▶ **EXERCISE BRIEF**: Reproduce the entries that follow exactly, dropping each image.

++++ TASK INPUT ++++

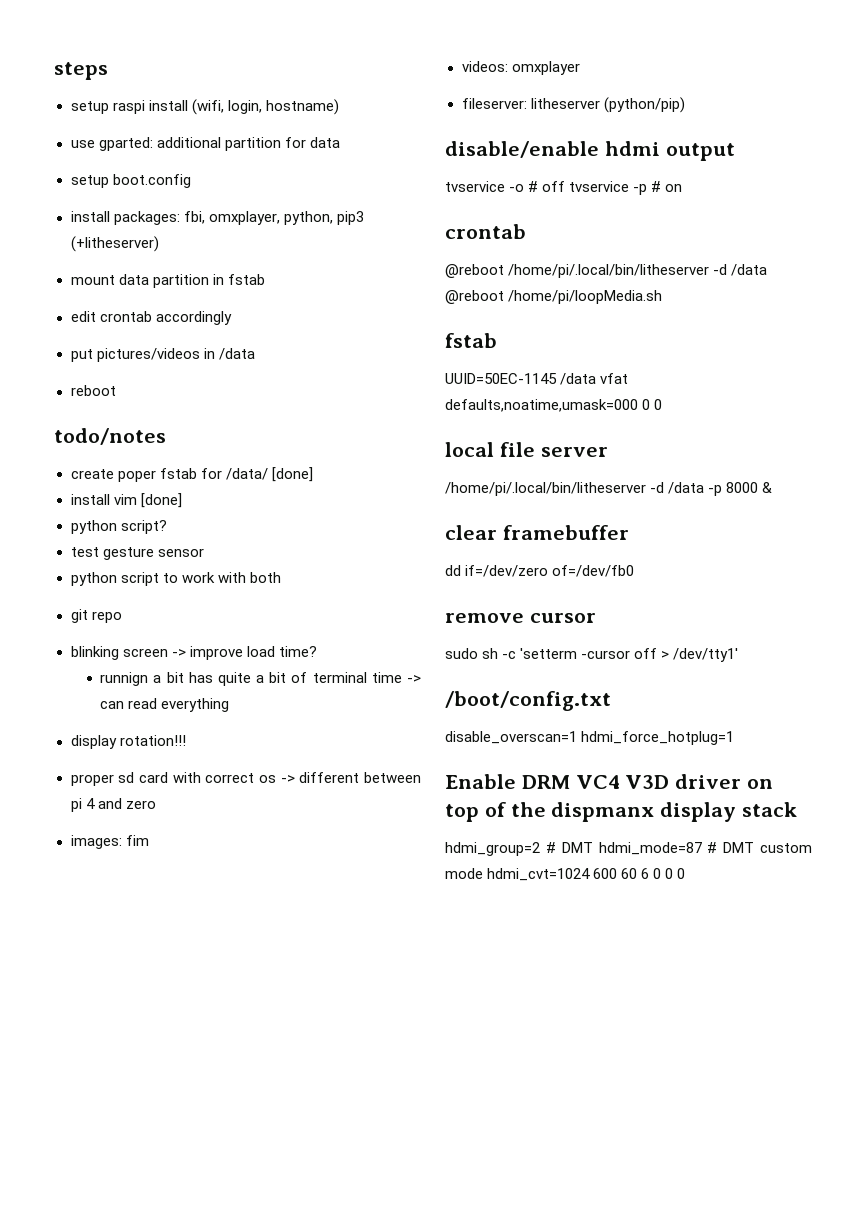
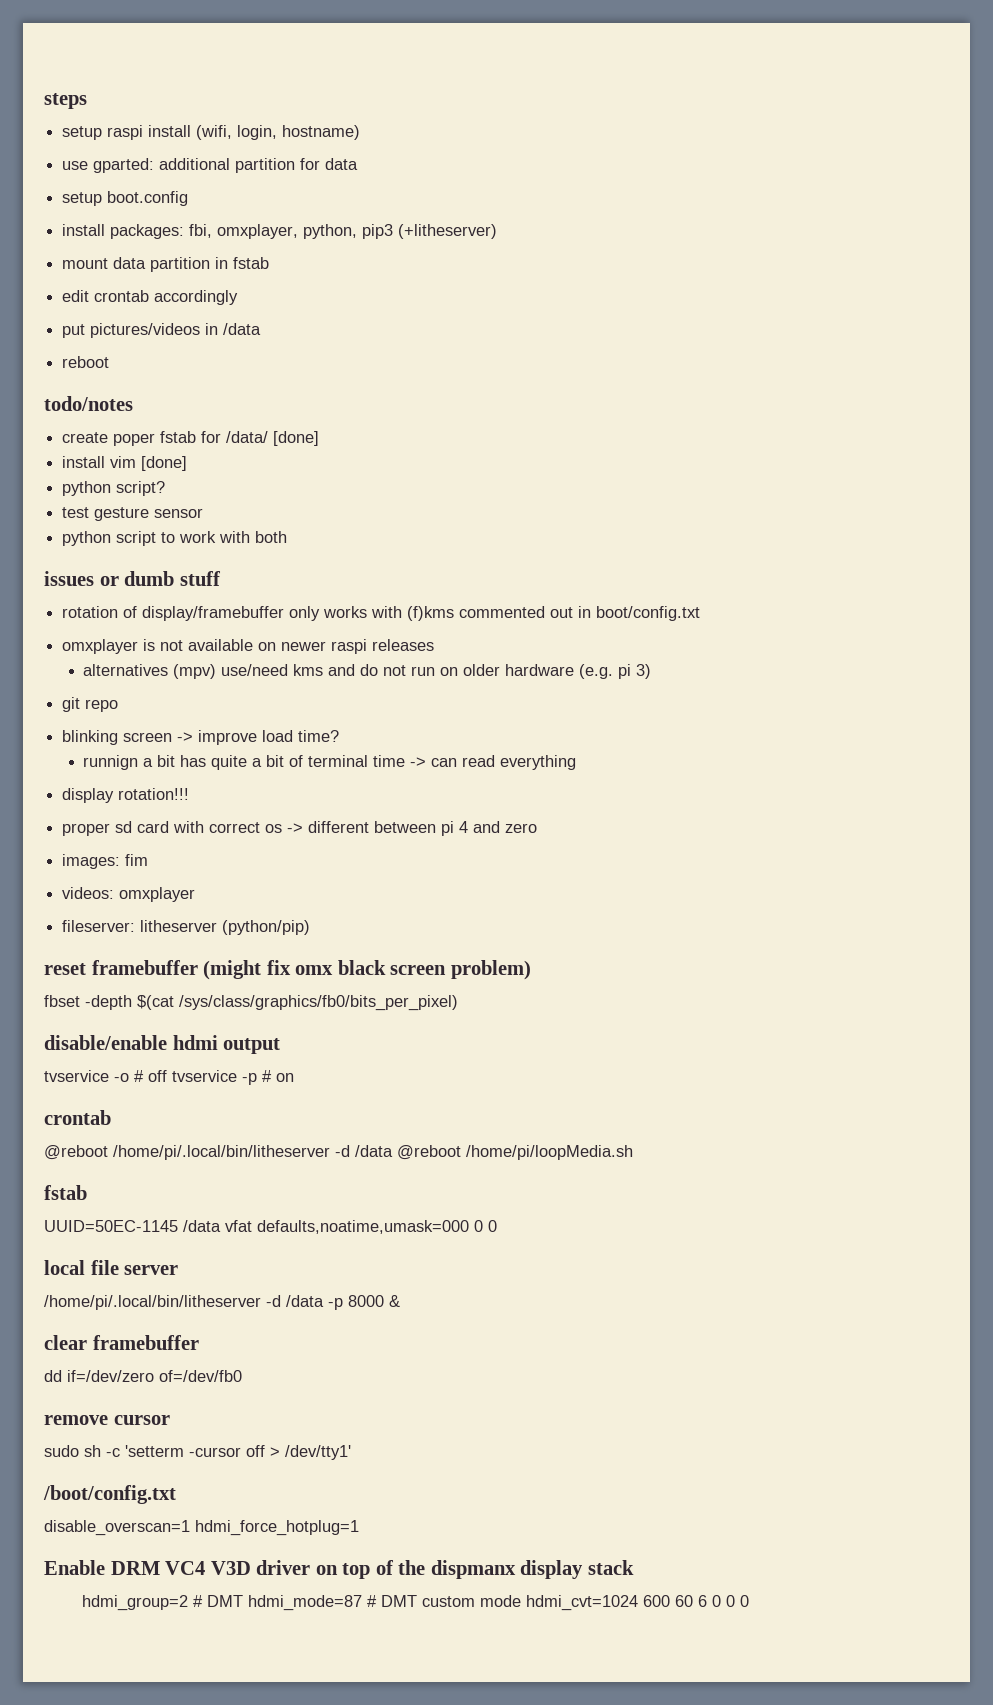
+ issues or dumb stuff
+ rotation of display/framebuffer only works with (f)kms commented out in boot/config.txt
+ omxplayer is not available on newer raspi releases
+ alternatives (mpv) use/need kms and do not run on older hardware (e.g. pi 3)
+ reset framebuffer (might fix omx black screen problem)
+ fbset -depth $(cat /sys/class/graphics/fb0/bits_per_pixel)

++++

▶ **TASK ANSWER**:
+ issues or dumb stuff
+ rotation of display/framebuffer only works with (f)kms commented out in boot/config.txt
+ omxplayer is not available on newer raspi releases
+ alternatives (mpv) use/need kms and do not run on older hardware (e.g. pi 3)
+ reset framebuffer (might fix omx black screen problem)
+ fbset -depth $(cat /sys/class/graphics/fb0/bits_per_pixel)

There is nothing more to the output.